What Is a Spiritual Path?

Not so long ago I asked a friend - someone I know has a variety of spiritual connections - what she considered to be her spiritual path.   After some reflection, she responded that her art was her spiritual path. 

That conversation set me to thinking about the meaning of "spiritual path" as opposed to "spirituality."

I grew up in a Protestant family.  I went to church for many years, and had very moving spirtual experiences.  But, as I look back on that time, I know that it never felt like a path.  That is, I felt like I was either in or out; either connected to Christ and God, or not.  And in my conversations with Christian friends, and with folks who were evangelizing, that was usually the question: have you accepted Jesus Christ as your personal savior?   If one had, then one went to heaven; if not, well, tough luck.  Rather than a path, it felt more like a fork in the road. 

The church I attended has grown from a rather small neighborhood church to a mini-megachurch in the years since then, so obviously what they are doing works for a lot of people.  It just left me feeling like there should be more - but I didn't have any idea what that "more" might be.

Though I was aware that one could mature emotionally and physically, and continue learning, I had no concept of the development of spiritual maturity. 

Years later I found the Sweet Medicine SunDance Path.  In this tradition, there are progressions of ceremonies and teachings for the development of spiritual (as well as emotional, physical, and mental) maturity.  I initially came in because some of the teachings were so immediately useful - but have stayed because it consistently helps me to see increasingly deeper things about myself, about life, about spirit; and gives me tools to grow with that.  It's incredibly rich and varied, and has this progression - which, in my experience, works.

As I reflected on the conversation with my friend, I realized that this progression, this growth path, is exactly what I missed in my earlier Christian experience. 

So, for me, there are 2 keys to "spiritual path": the connection to spirit, and a path for growth.
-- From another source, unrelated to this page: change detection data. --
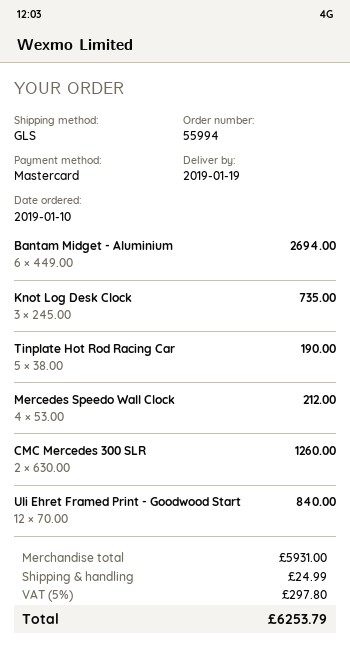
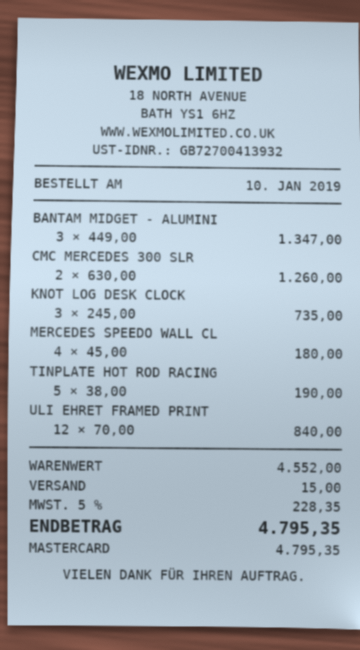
Bantam Midget - Aluminium: 6 x 449.00 = 2694.00 -> 3 x 449.00 = 1347.00
Mercedes Speedo Wall Clock: 4 x 53.00 = 212.00 -> 4 x 45.00 = 180.00
subtotal: 5931.00 -> 4552.00
shipping: 24.99 -> 15.00
tax: 5% = 297.80 -> 5% = 228.35
total: 6253.79 -> 4795.35

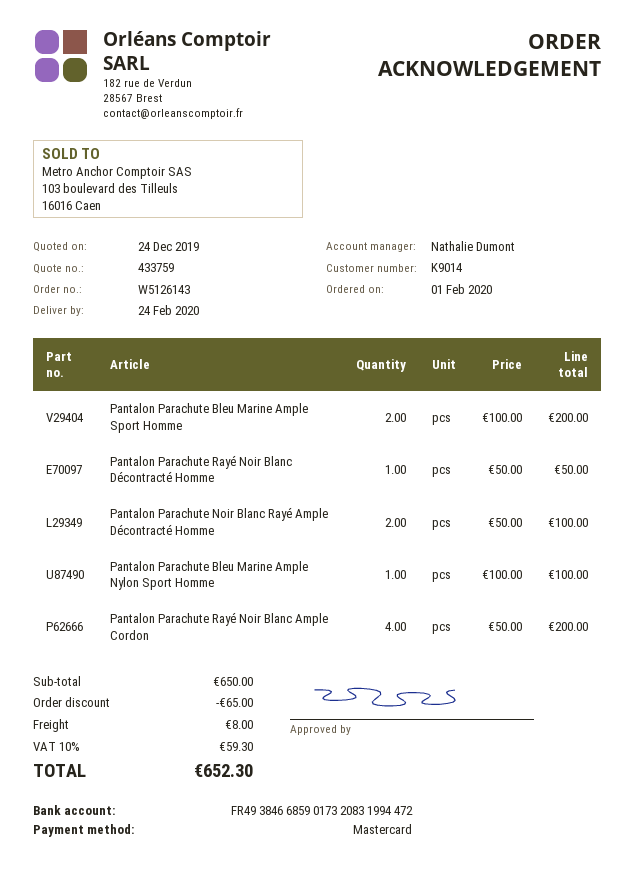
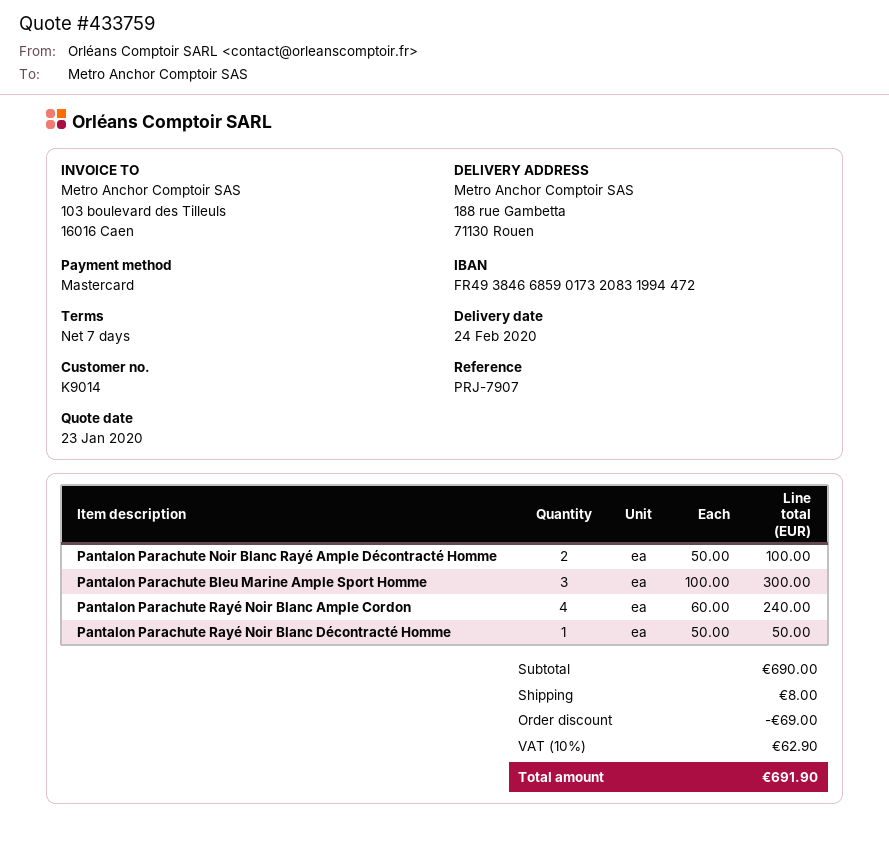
quote date: 2019-12-24 -> 2020-01-23
Pantalon Parachute Bleu Marine Ample Sport Homme: 2 x 100.00 = 200.00 -> 3 x 100.00 = 300.00
Pantalon Parachute Bleu Marine Ample Nylon Sport Homme: 1 x 100.00 = 100.00 -> none
Pantalon Parachute Rayé Noir Blanc Ample Cordon: 4 x 50.00 = 200.00 -> 4 x 60.00 = 240.00
subtotal: 650.00 -> 690.00
discount: 65.00 -> 69.00
tax: 10% = 59.30 -> 10% = 62.90
total: 652.30 -> 691.90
Now, with more knowledge and experience, I know that Christianity also provides this. Could I have found this at the church I attended early in life?  Not easily.  Had I wanted to become a minister, I might perhaps have found it in the education.  In an earlier era, I might have found it as a nun.  But my childhood church was more focused on building a cohesive community than on individual spiritual growth (beyond the necessary acceptance of Christ, of course).  It wasn't quite what I was looking for.

I was looking for what I needed: a spiritual path.